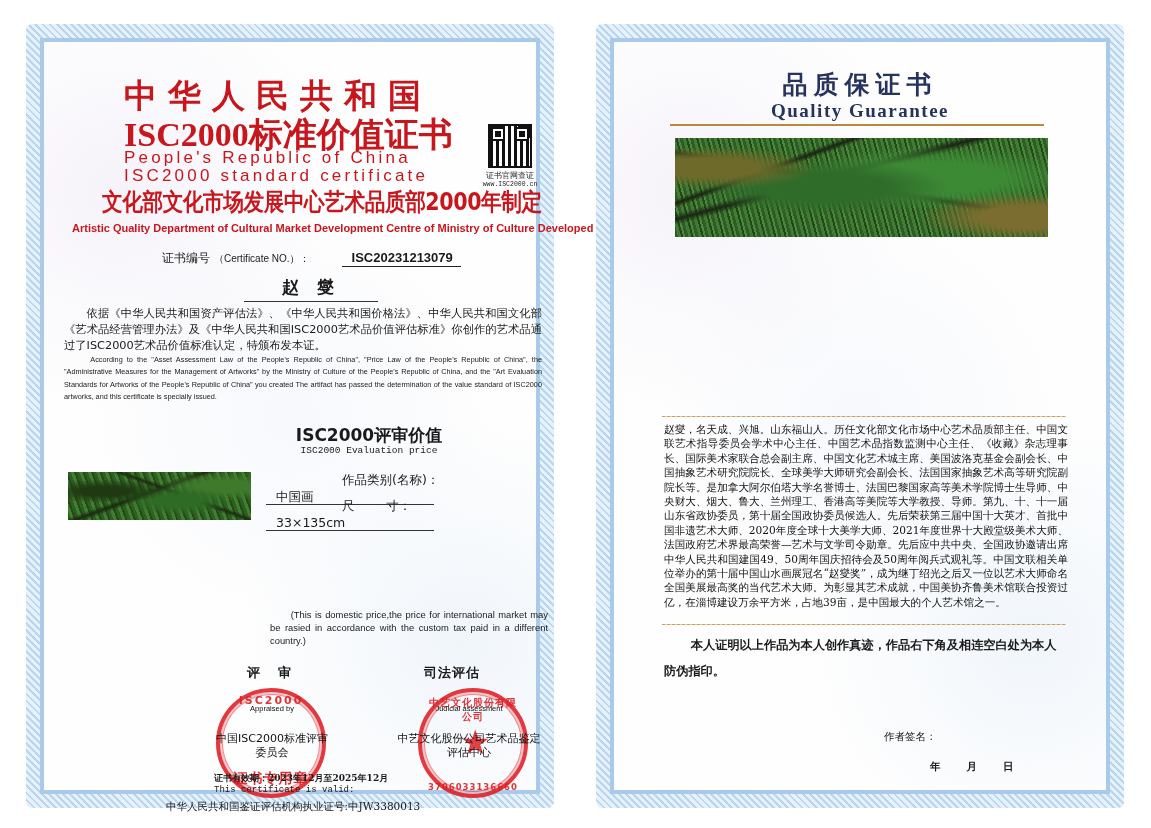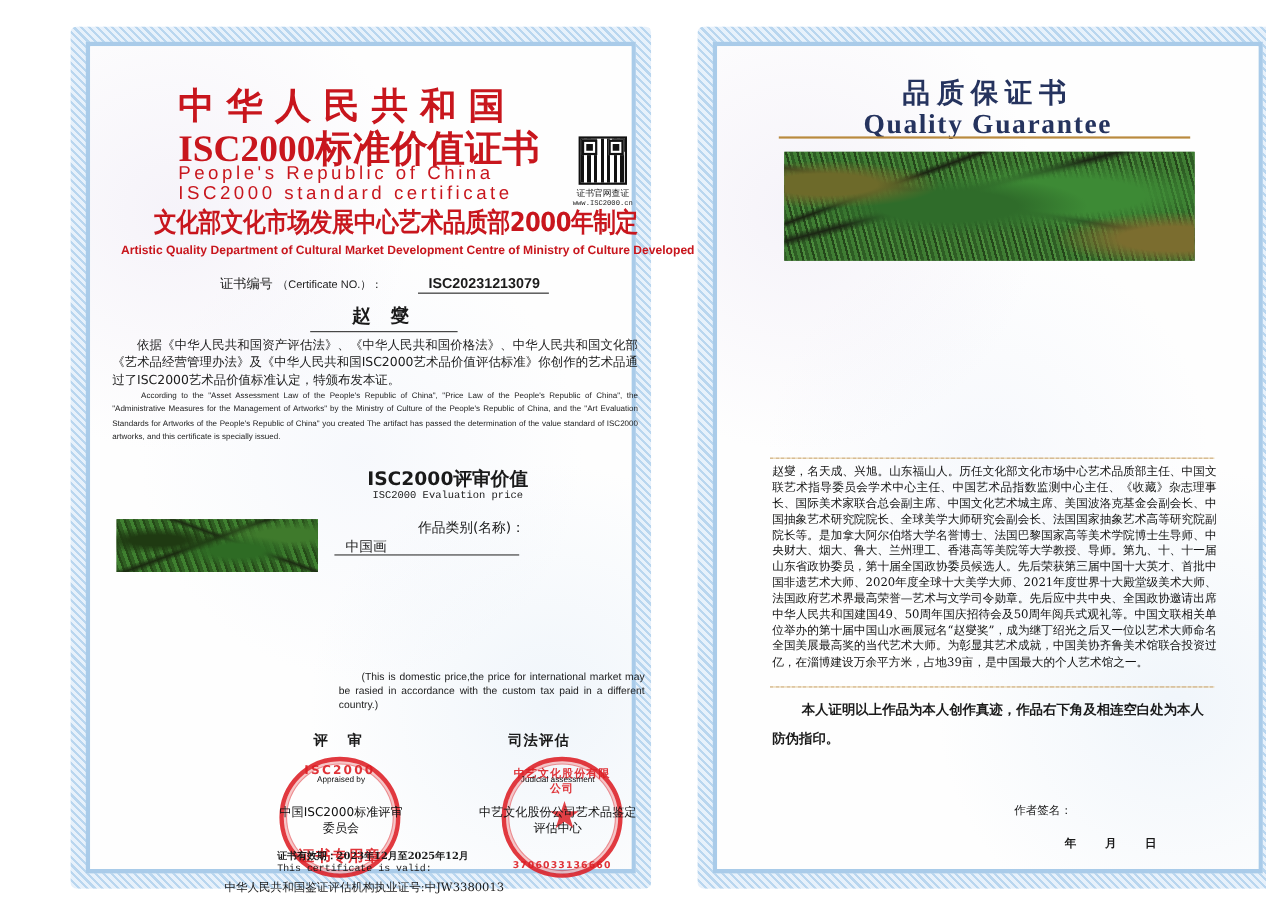--- a/index.html
+++ b/index.html
@@ -8,21 +8,20 @@
 
     .cert {
       position: absolute;
       top: 24px;
       height: 784px;
       border: 14px solid transparent;
       border-radius: 6px;
       background:
         linear-gradient(#fdfdfd, #fdfdfd) padding-box,
         repeating-linear-gradient(45deg, #b9d6ef 0 2px, #e7f1fb 2px 5px) border-box;
-      margin-left: 38px;
     }
     .cert::before {
       content: "";
       position: absolute;
       left: 0; top: 0; right: 0; bottom: 0;
       border: 4px solid #a9cbe9;
       box-shadow: inset 0 0 0 2px #ffffff, inset 0 0 0 4px #d6e6f5;
       pointer-events: none;
     }
     .cert-inner {
@@ -196,21 +195,21 @@
     }
 
     
     .qg-title {
       position: absolute; left: 0; right: 0; top: 26px; text-align: center;
       font-family: "DejaVu Serif", serif; font-size: 25px; font-weight: bold; color: #25335e;
       letter-spacing: 6px;
     }
     .qg-sub {
       position: absolute; left: 0; right: 0; top: 58px; text-align: center;
-      font-family: "Liberation Serif", serif; font-size: 25px; font-weight: bold; color: #25335e;
+      font-family: "Liberation Serif", serif; font-size: 19px; font-weight: bold; color: #25335e;
       letter-spacing: 1.5px;
     }
     .gold-rule {
       position: absolute; height: 2px; background: #b98a3e;
     }
     #gold-rule-top { left: 56px; width: 374px; top: 82px; }
     #gold-rule-mid { left: 48px; width: 404px; top: 374px; height: 1px;
       background: repeating-linear-gradient(90deg, #c8a166 0 3px, #e7cf9f 3px 5px); }
     #gold-rule-bot { left: 48px; width: 404px; top: 582px; height: 1px;
       background: repeating-linear-gradient(90deg, #c8a166 0 3px, #e7cf9f 3px 5px); }
@@ -277,20 +276,24 @@
     <div class="eval-title">ISC2000评审价值</div>
     <div class="eval-sub">ISC2000 Evaluation price</div>
 
     <div class="thumb"></div>
 
     <div class="fields">
       <div class="field-row">
         <span class="lbl">作品类别(名称)：</span>
         <span class="val">中国画</span>
       </div>
+      <div class="field-row">
+        <span class="lbl">尺        寸：</span>
+        <span class="val">33×135cm</span>
+      </div>
     </div>
 
     <div class="note-en">(This is domestic price,the price for international market may be rasied in accordance with the custom tax paid in a different country.)</div>
 
     <div class="sig-head" id="sig-head-left">评审</div>
     <div class="sig-head" id="sig-head-right">司法评估</div>
 
     <div class="seal" id="seal-left">
       <div class="ring-text ring-top">ISC2000</div>
       <div class="ring-text ring-bottom">证书专用章</div>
◆ ◆ ◆ ◆ ◆
What is needed
Copy all records exactly; omit images.

Answer section
--- a/index.html
+++ b/index.html
@@ -8,21 +8,20 @@
 
     .cert {
       position: absolute;
       top: 24px;
       height: 784px;
       border: 14px solid transparent;
       border-radius: 6px;
       background:
         linear-gradient(#fdfdfd, #fdfdfd) padding-box,
         repeating-linear-gradient(45deg, #b9d6ef 0 2px, #e7f1fb 2px 5px) border-box;
-      margin-left: 38px;
     }
     .cert::before {
       content: "";
       position: absolute;
       left: 0; top: 0; right: 0; bottom: 0;
       border: 4px solid #a9cbe9;
       box-shadow: inset 0 0 0 2px #ffffff, inset 0 0 0 4px #d6e6f5;
       pointer-events: none;
     }
     .cert-inner {
@@ -196,21 +195,21 @@
     }
 
     
     .qg-title {
       position: absolute; left: 0; right: 0; top: 26px; text-align: center;
       font-family: "DejaVu Serif", serif; font-size: 25px; font-weight: bold; color: #25335e;
       letter-spacing: 6px;
     }
     .qg-sub {
       position: absolute; left: 0; right: 0; top: 58px; text-align: center;
-      font-family: "Liberation Serif", serif; font-size: 25px; font-weight: bold; color: #25335e;
+      font-family: "Liberation Serif", serif; font-size: 19px; font-weight: bold; color: #25335e;
       letter-spacing: 1.5px;
     }
     .gold-rule {
       position: absolute; height: 2px; background: #b98a3e;
     }
     #gold-rule-top { left: 56px; width: 374px; top: 82px; }
     #gold-rule-mid { left: 48px; width: 404px; top: 374px; height: 1px;
       background: repeating-linear-gradient(90deg, #c8a166 0 3px, #e7cf9f 3px 5px); }
     #gold-rule-bot { left: 48px; width: 404px; top: 582px; height: 1px;
       background: repeating-linear-gradient(90deg, #c8a166 0 3px, #e7cf9f 3px 5px); }
@@ -277,20 +276,24 @@
     <div class="eval-title">ISC2000评审价值</div>
     <div class="eval-sub">ISC2000 Evaluation price</div>
 
     <div class="thumb"></div>
 
     <div class="fields">
       <div class="field-row">
         <span class="lbl">作品类别(名称)：</span>
         <span class="val">中国画</span>
       </div>
+      <div class="field-row">
+        <span class="lbl">尺        寸：</span>
+        <span class="val">33×135cm</span>
+      </div>
     </div>
 
     <div class="note-en">(This is domestic price,the price for international market may be rasied in accordance with the custom tax paid in a different country.)</div>
 
     <div class="sig-head" id="sig-head-left">评审</div>
     <div class="sig-head" id="sig-head-right">司法评估</div>
 
     <div class="seal" id="seal-left">
       <div class="ring-text ring-top">ISC2000</div>
       <div class="ring-text ring-bottom">证书专用章</div>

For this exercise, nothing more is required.